▶ Goal of the exercise
Every line of the listing below needs to be reproduced exactly.
---*---
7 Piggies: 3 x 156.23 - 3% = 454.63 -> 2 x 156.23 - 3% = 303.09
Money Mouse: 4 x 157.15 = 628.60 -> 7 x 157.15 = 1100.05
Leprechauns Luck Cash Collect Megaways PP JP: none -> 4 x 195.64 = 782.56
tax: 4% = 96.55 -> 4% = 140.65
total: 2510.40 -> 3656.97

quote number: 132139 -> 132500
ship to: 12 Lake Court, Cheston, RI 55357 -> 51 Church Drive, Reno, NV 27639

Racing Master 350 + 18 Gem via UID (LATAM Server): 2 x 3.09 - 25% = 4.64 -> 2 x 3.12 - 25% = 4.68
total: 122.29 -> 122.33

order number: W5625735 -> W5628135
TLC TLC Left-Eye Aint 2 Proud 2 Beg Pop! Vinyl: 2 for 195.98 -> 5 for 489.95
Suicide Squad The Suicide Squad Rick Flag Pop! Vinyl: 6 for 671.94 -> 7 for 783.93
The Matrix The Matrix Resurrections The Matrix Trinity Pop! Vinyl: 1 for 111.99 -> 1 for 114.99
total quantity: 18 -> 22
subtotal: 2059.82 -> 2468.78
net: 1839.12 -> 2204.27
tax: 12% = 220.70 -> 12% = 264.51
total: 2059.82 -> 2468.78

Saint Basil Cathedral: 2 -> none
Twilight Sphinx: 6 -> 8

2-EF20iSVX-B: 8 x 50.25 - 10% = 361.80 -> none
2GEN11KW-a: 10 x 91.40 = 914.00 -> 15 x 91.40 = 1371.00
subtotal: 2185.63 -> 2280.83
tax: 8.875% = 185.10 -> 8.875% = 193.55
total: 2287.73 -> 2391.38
---*---
▶ Answer section
7 Piggies: 3 x 156.23 - 3% = 454.63 -> 2 x 156.23 - 3% = 303.09
Money Mouse: 4 x 157.15 = 628.60 -> 7 x 157.15 = 1100.05
Leprechauns Luck Cash Collect Megaways PP JP: none -> 4 x 195.64 = 782.56
tax: 4% = 96.55 -> 4% = 140.65
total: 2510.40 -> 3656.97

quote number: 132139 -> 132500
ship to: 12 Lake Court, Cheston, RI 55357 -> 51 Church Drive, Reno, NV 27639

Racing Master 350 + 18 Gem via UID (LATAM Server): 2 x 3.09 - 25% = 4.64 -> 2 x 3.12 - 25% = 4.68
total: 122.29 -> 122.33

order number: W5625735 -> W5628135
TLC TLC Left-Eye Aint 2 Proud 2 Beg Pop! Vinyl: 2 for 195.98 -> 5 for 489.95
Suicide Squad The Suicide Squad Rick Flag Pop! Vinyl: 6 for 671.94 -> 7 for 783.93
The Matrix The Matrix Resurrections The Matrix Trinity Pop! Vinyl: 1 for 111.99 -> 1 for 114.99
total quantity: 18 -> 22
subtotal: 2059.82 -> 2468.78
net: 1839.12 -> 2204.27
tax: 12% = 220.70 -> 12% = 264.51
total: 2059.82 -> 2468.78

Saint Basil Cathedral: 2 -> none
Twilight Sphinx: 6 -> 8

2-EF20iSVX-B: 8 x 50.25 - 10% = 361.80 -> none
2GEN11KW-a: 10 x 91.40 = 914.00 -> 15 x 91.40 = 1371.00
subtotal: 2185.63 -> 2280.83
tax: 8.875% = 185.10 -> 8.875% = 193.55
total: 2287.73 -> 2391.38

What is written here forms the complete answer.